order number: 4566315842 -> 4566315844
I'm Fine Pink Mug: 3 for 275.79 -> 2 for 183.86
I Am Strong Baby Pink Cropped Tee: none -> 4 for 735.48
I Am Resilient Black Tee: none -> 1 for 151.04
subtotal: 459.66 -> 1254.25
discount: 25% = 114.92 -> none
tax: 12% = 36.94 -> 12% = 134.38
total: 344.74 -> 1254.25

++++++

__What is needed__
The records need to be reproduced in their entirety, word for word.

__Task response__
order number: 4566315842 -> 4566315844
I'm Fine Pink Mug: 3 for 275.79 -> 2 for 183.86
I Am Strong Baby Pink Cropped Tee: none -> 4 for 735.48
I Am Resilient Black Tee: none -> 1 for 151.04
subtotal: 459.66 -> 1254.25
discount: 25% = 114.92 -> none
tax: 12% = 36.94 -> 12% = 134.38
total: 344.74 -> 1254.25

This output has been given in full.